The defense enzyme production profile was complemented with analysis of real time expression of the genes encoding them, by qPCR at 5 dpi only because the defense enzyme production was observed maximum at 5 dpi. Similar to results of defense enzyme production, maximum expression was found in corms primed with Bar D5 and inoculated with Fox R1 (T2) followed by Bam W2 primed and Fox R1 inoculated corms (T1) compare to CF, C, B1 and B2. The gene expression profiles for these defense enzymes were in sync with the enzyme production profiles, though the fold increase in expression of transcripts was more than that of enzymes (Table 7). Chandrashekaran et al. (2017) have reported maximum expression at 4 dpi of β,1-3 glucanase and PAL gene, in the tomato plant treated with B. subtilis CBR05 and challenged with Erwinia carotovora sub sp. carotovora (Chandrashekaran et al. 2017). In another study, B. subtilis CBR05 significantly induced the activity and expression of GLU and PAL enzymes, in tomato plant against Xanthomonas campestrispv versicatoria (XCV) and maximum activity and expression were at 72 h (Chandrashekaran et al. 2017). Interestingly, among all the defense enzymes studied in the present study, peroxidase (PO) was expressed maximum both at translational and transcriptional levels. Peroxidase is reported to detoxify reactive oxygen species generated during stress, therefore reactive burst is the major defense during stress conditions in many plants (Bhattacharjee 2019), which could be the probable reason of defense against Fox R1 in Crocus sativus as well.

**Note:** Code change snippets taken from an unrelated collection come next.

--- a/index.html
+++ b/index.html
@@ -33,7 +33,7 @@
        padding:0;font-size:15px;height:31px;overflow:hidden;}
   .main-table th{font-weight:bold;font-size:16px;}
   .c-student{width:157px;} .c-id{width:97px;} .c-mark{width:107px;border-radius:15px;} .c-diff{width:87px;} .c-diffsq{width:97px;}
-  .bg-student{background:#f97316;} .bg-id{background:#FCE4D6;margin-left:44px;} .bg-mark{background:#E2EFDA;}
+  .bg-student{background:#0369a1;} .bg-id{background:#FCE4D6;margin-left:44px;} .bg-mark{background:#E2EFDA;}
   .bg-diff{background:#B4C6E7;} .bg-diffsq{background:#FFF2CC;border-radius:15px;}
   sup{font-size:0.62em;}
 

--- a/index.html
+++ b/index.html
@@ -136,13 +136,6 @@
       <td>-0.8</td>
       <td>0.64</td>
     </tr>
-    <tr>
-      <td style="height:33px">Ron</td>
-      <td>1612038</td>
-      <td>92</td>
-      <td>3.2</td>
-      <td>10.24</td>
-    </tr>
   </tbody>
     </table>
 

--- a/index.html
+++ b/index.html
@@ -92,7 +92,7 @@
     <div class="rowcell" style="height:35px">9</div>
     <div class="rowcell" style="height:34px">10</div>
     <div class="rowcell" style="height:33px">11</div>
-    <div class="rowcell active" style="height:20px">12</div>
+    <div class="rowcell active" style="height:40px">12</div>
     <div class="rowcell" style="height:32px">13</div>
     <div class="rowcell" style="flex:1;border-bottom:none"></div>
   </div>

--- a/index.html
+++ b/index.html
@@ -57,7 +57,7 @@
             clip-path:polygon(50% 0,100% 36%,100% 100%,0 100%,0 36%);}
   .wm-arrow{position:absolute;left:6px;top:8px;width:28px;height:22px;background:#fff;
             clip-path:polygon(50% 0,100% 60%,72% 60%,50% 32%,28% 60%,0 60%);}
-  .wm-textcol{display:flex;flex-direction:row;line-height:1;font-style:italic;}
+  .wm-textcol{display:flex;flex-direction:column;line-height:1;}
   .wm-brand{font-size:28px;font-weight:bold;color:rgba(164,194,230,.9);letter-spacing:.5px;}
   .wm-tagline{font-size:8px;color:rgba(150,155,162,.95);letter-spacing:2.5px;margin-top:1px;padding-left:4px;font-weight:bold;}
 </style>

In the present study, there was significant inhibition of Fox R1 in-planta by Bam W2 and Bar D5 (Table 5). However, Bar D5 substantially reduced the load of Fox R1 as compared to Bam W2. The maximum inhibition was observed at 5 dpi and then the inhibition rate decreased at 8 and 11 dpi. The maximum inhibition at 5 dpi can be correlated with the maximum activity of defense related enzymes at 5 dpi. In lesion diameter method the inhibition % was (40.8 ± 2.79 in T1 and 60.9 ± 2.04 in T2) and in CFU method the inhibition % was (48.7 ± 2.03 in T1 and 70.5 ± 1.37 in T2) (Table 5). As the activity of enzymes decreased, there was a sudden rise in Fox R1 load. Similarly, bacterium Rhodopseudomonas palustris strain GJ-22 in-planta inhibited the growth of pathogen Phytophthora Infestans causing late blight in potato by 75% at 5 dpi (Zhang et al. 2020). Murolo et al. (2019) have checked the effect of three bioformulation in-planta against Cryphonectria parasitica, causing chestnut blight disease in sweet chestnut. In the co-inoculation method, B. subtilis reduced the necrotic areas by > 70% and in dual inoculations, B. subtilis reduced the size of cankers on chestnut stems (29–67%), Trichoderma spp. (36–65%) and Glomus spp. (31%–63%) at 15 dpi (Murolo et al. 2019). In the present study, it can be concluded that based on in-vitro PGP activities, pot assays for plant growth promotion, induction of defense related enzyme activity and expression and inhibition of Fox R1, Bar D5 has the potential to be used as a commercial PGP and biocontrol agent against Fusarium oxysporum R1 pathogen causing corm rot of saffron. However, commercialization of this Bacillus strain as a biostimulant or biocontrol will need standardization of formation methods for its large scale production and toxicological studies to certify it as safe to use.

Conclusion

Since replacement and/or complementation of chemical fertilizers by biological agents is the need of the hour, and in the case of saffron chemical augmentation is not effective anymore, as the yield is on decline year after year. Despite the availability of chemical fungicides, corm rot caused by Fusarium oxysporum is a major threat to saffron production world over. Based on comparison of in-vitro activity, in-planta pot assay for growth parameters, dry matter accumulation, defense enzyme production and expression of the corresponding genes, Bar D5 comes out to be the most suited biostimulant, in comparison to Bam W2. It has a clear advantage for its use as a bioinoculant for Crocus sativus due to its nativeness and its biocontrol activity through ISR. However, the actual molecular cross talk between the Bacillus-corm-pathogen and its signaling needs further investigation. Consequently, it may be evaluated for plant growth promotion and induction of systemic resistance against fungal pathogens, in other plants as well.